Anche il tribunale militare di Gaza city è un riflesso delle mancanza di risorse, della povertà  aggravata da decenni di occupazione. L’umidità  generata dalla pioggia ieri scorreva lungo le pareti dell’aula dove si celebra il processo agli assassini di Vittorio Arrigoni. Ma la sofferenza di giudici, avvocati, imputati e pubblico è durata poco. Anche questa undicesima udienza è terminata nel giro di pochi minuti, come le altre di gennaio. I testimoni della difesa, per l’ennesima volta, non si sono presentati e la corte ha aggiornato il processo al 13 febbraio. Scuotevano la testa Osama Qashua, uno degli amici più stretti di Vittorio, e gli internazionali presenti mentre lasciavano l’aula. I tempi si allungano. Abbiamo chiesto d’incontrare il capo della procura militare, il colonnello Ahmad Atallah. Al colloquio hanno partecipato anche Osama Qashua e due italiane, la fotoreporter Rosa Schiano e una cooperante, Adriana Zega. 
In Italia è forte l’attenzione verso il processo per l’assassinio di Vittorio Arrigoni. Ma il procedimento avanza con estrema lentezza. Come lo spiega?
Come capo della procura militare ricordo che il compito di un giudice è quello di valutare la colpevolezza o l’innocenza degli imputati e di prendere una decisione nel modo più sereno possibile. Anche nel processo in corso per l’uccisione di Vittorio Arrigoni devono essere garantiti tutti i diritti agli imputati nei tempi e nei modi più corretti. 
Nessuno, in Italia e in Palestina, vuole un processo sommario. Neanche la famiglia di Vittorio Arrigoni. Però le ultime tre udienze sono state brevissime, sempre per lo stesso motivo: l’assenza dei testimoni convocati dalla difesa. Potrebbe essere una strategia volta proprio ad allungare i tempi del processo?
L’allungamento dei tempi va a danno degli imputati che, non dimentichiamolo, sono in stato di detenzione. Quindi non credo ad una strategia della difesa. La legge palestinese non prevede l’obbligo per i testimoni di presentarsi alle udienze di un processo, quindi quelle persone sono libere di venire in aula o di rimanere a casa. Ma non mancherò di chiedere spiegazioni al presidente della corte e di far presente le vostre osservazioni.
Dov’è Amer al Ghuola, l’imputato ai domiciliari. Nelle ultime tre udienze non si è presentato in aula e il presidente della corte aveva spiccato un ordine di arresto? 
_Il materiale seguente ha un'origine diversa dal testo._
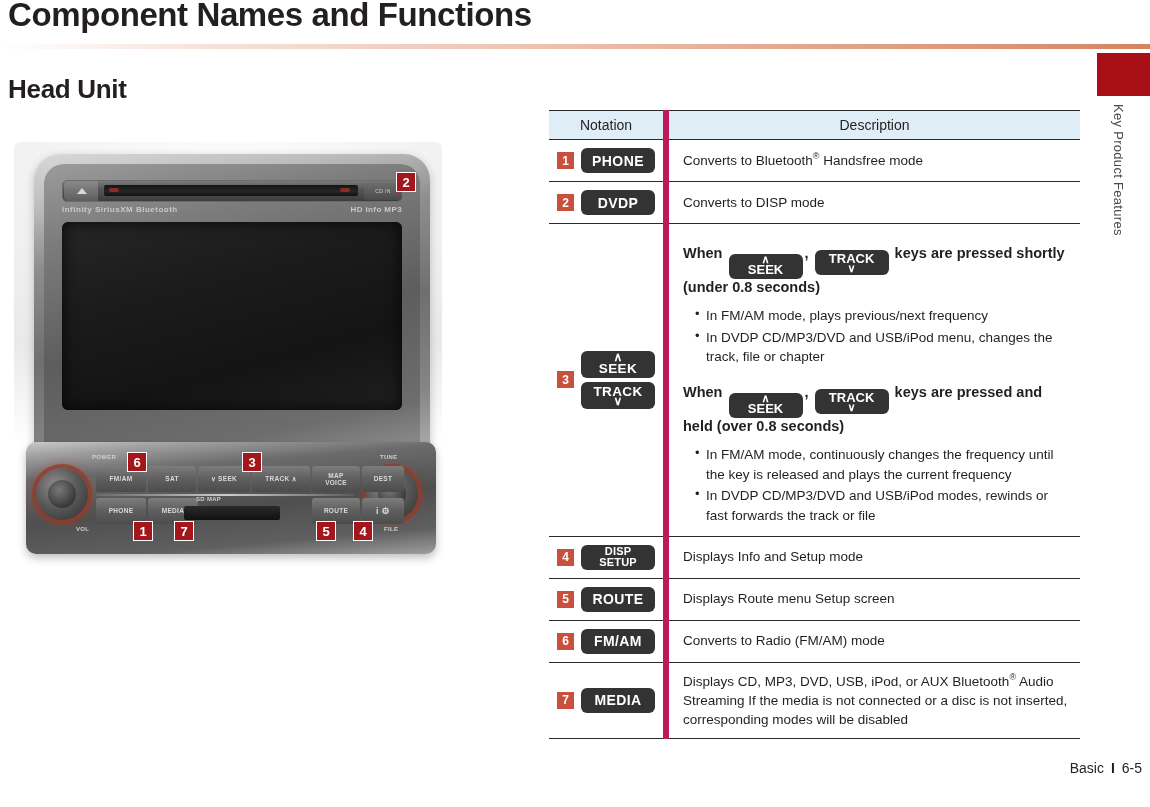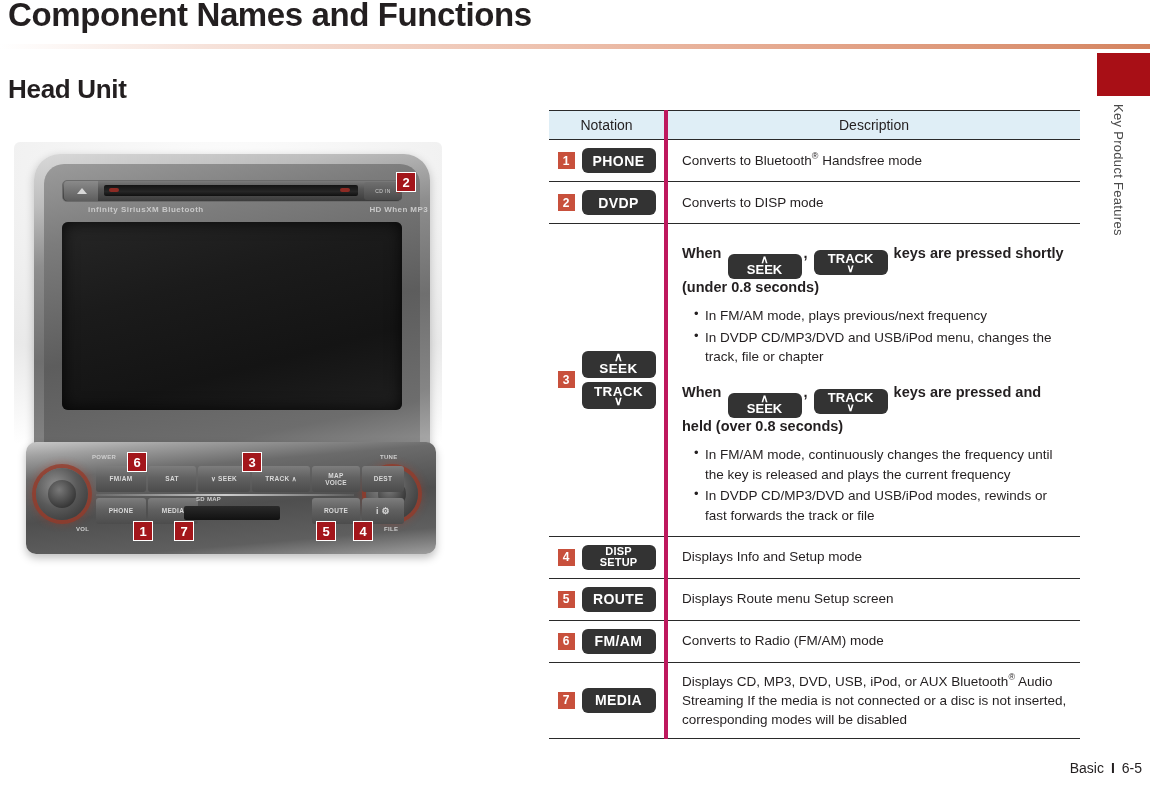--- a/index.html
+++ b/index.html
@@ -113,21 +113,21 @@
   }
   .hu-slot-led-l { position:absolute; left:95px; top:46px; width:10px; height:4px; background:#8d2b24; border-radius:2px;}
   .hu-slot-led-r { position:absolute; left:326px; top:46px; width:10px; height:4px; background:#8d2b24; border-radius:2px;}
   .hu-cdin {
     position: absolute; left: 350px; top: 40px; width: 38px; height: 18px;
     border-radius: 3px; background: linear-gradient(180deg,#6f6f6f,#4a4a4a);
     font-size: 5px; color: #cfcfcf; text-align:center; line-height:18px; letter-spacing:.4px;
   }
   .hu-cdin-dot { position:absolute; left:382px; top:46px; width:5px; height:5px; border-radius:50%; background:#a03028;}
   .hu-brandrow {
-    position: absolute; left: 48px; top: 63px; width: 340px; height: 12px; margin-left: 26px;
+    position: absolute; left: 48px; top: 63px; width: 340px; height: 12px;
   }
   .hu-brand-left {
     position:absolute; left:0; top:0; font-size:8px; color:#d6d6d6; letter-spacing:.5px; font-weight:bold;
     filter: blur(.4px); opacity:.85;
   }
   .hu-brand-right {
     position:absolute; right:0; top:0; font-size:8px; color:#d2d2d2; letter-spacing:.4px; font-weight:bold;
     filter: blur(.4px); opacity:.9;
   }
   
@@ -215,21 +215,21 @@
     font-size: 14px;
     color: #231f20;
     padding: 6px 0;
     text-align: center;
     border-top: 1px solid #2a2a2a;
     border-bottom: 1px solid #2a2a2a;
   }
   .col-notation { width: 117px; }
   .col-desc { width: 414px; }
   .spec-table th.col-notation,
-  .spec-table td.col-notation { border-right: 4px solid #be185d; }
+  .spec-table td.col-notation { border-right: 6px solid #be185d; }
   td.col-notation {
     text-align: center;
     padding: 8px 4px;
   }
   td.col-desc {
     padding: 8px 10px 8px 14px;
     line-height: 1.45;
   }
   tr + tr td { border-top: none; }
 
@@ -366,21 +366,21 @@
       <div class="hu-slotbar"></div>
       <div class="hu-eject"></div>
       <div class="hu-slot"></div>
       <div class="hu-slot-led-l"></div>
       <div class="hu-slot-led-r"></div>
       <div class="hu-cdin">CD IN</div>
       <div class="hu-cdin-dot"></div>
 
       <div class="hu-brandrow">
         <span class="hu-brand-left">infinity SiriusXM Bluetooth</span>
-        <span class="hu-brand-right">HD When MP3</span>
+        <span class="hu-brand-right">HD Info MP3</span>
       </div>
 
       <div class="hu-screen"></div>
 
       <div class="hu-panel"></div>
 
       <div class="hu-knob left">
         <div class="hu-knob-inner"></div>
       </div>
       <div class="hu-knob right">

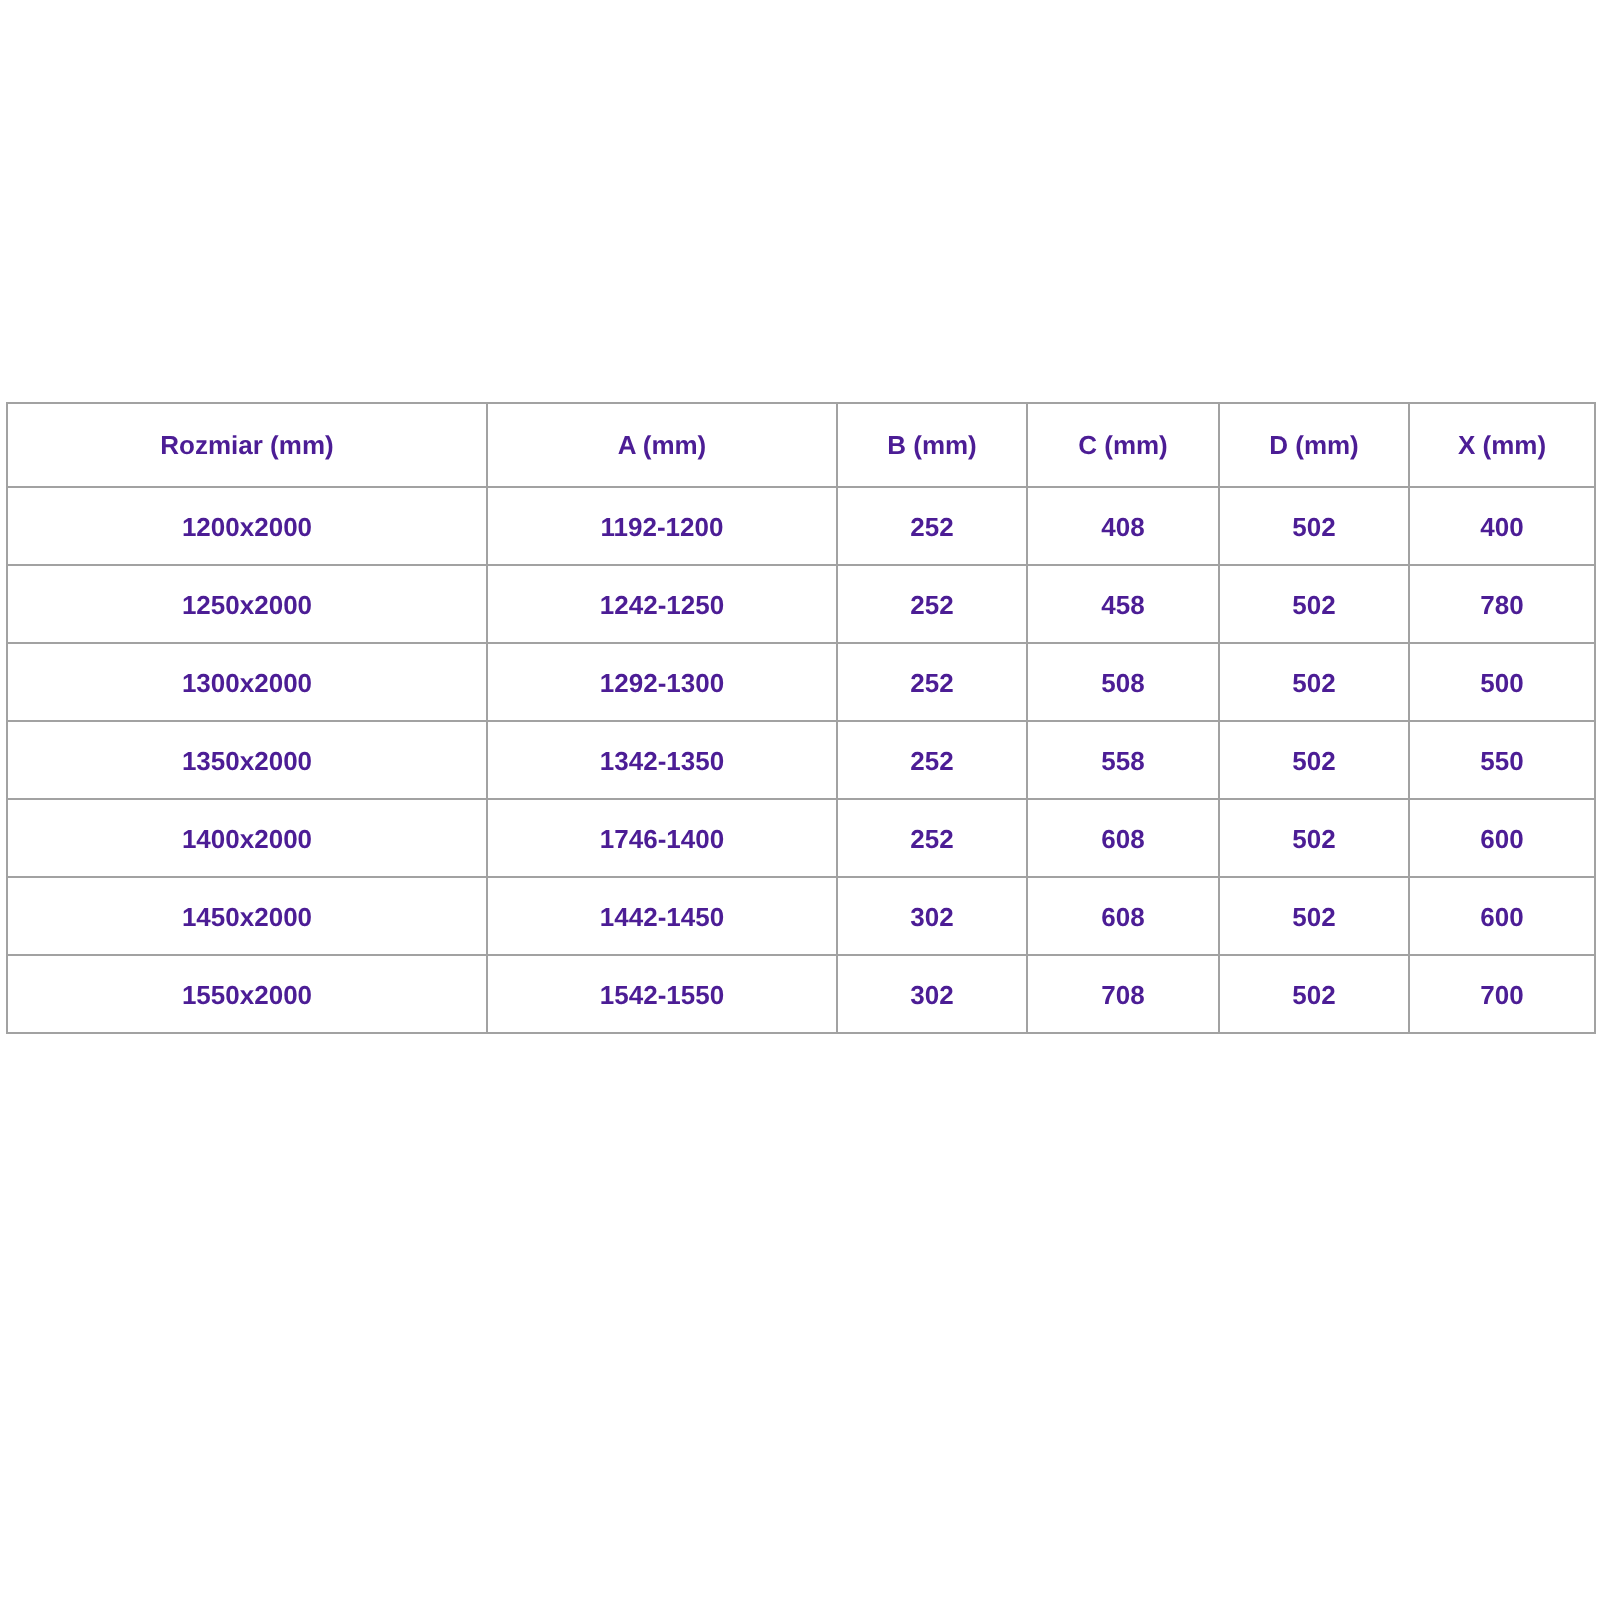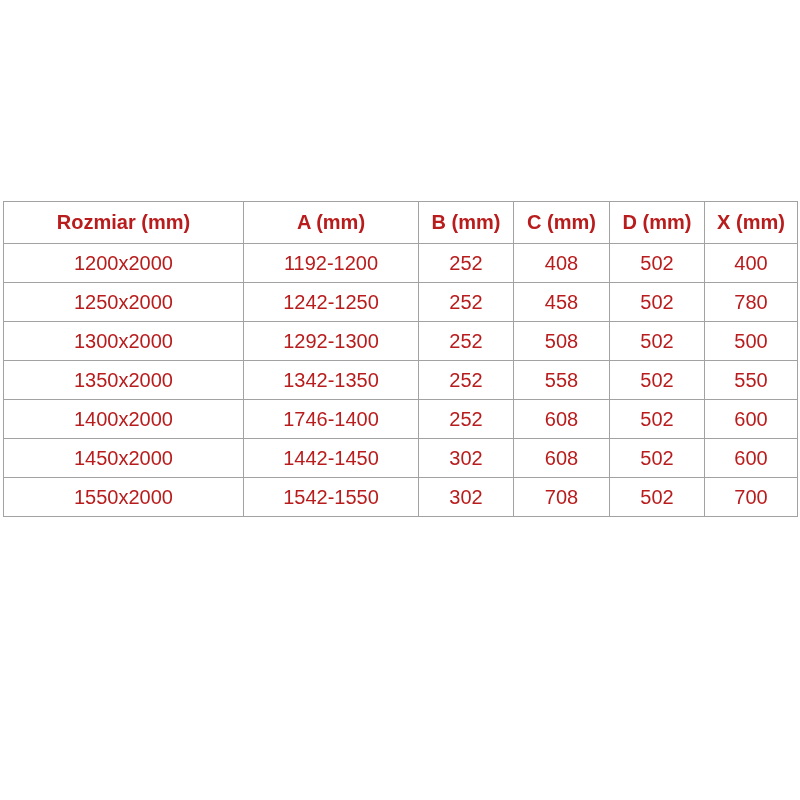--- a/index.html
+++ b/index.html
@@ -28,32 +28,32 @@
     table-layout: fixed;
     width: 794px;
     background: #ffffff;
   }
   table.spec-table th,
   table.spec-table td {
     border: 1px solid #a2a2a2;
     text-align: center;
     vertical-align: middle;
     padding: 0;
-    color: #b91c1c;
-    font-size: 20px;
+    color: #4c1d95;
+    font-size: 13px;
     white-space: nowrap;
     overflow: hidden;
   }
   table.spec-table th {
     height: 41px;
     font-weight: bold;
   }
   table.spec-table td {
     height: 38px;
-    font-weight: normal;
+    font-weight: bold;
   }
 </style>
 </head>
 <body>
 
 <div class="canvas">
   <div class="table-wrap">
     <table class="spec-table">
       <colgroup>
         <col style="width:240px">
Non sono a conoscenza di questo caso, dovrò informarmi ma ciò che posso dire è che tutto si svolge secondo le procedure e nel rispetto delle leggi. Quindi se lui ha violato le disposizioni ricevute, verrà  cercato e arrestato. Non possiamo escludere che sia riuscito a far perdere le sue tracce, potrebbe persino aver passato il confine con l’Egitto. 
Ammetterà  che la scomparsa di Abu Ghuola è sconcertante e non aiuta ad aver fede piena nel processo in corso.
Sono consapevole delle aspettative in Italia, comprendo le preoccupazioni, tuttavia posso garantire che il sistema giudiziario di Gaza continuerà  a svolgere un processo regolare, finalizzato all’accertamento della verità  e a punire i responsabili dell’assassinio di Vittorio Arrigoni. Sarà  mio compito assicurare procedure più efficienti nel rispetto dei diritti di tutte le parti coinvolte.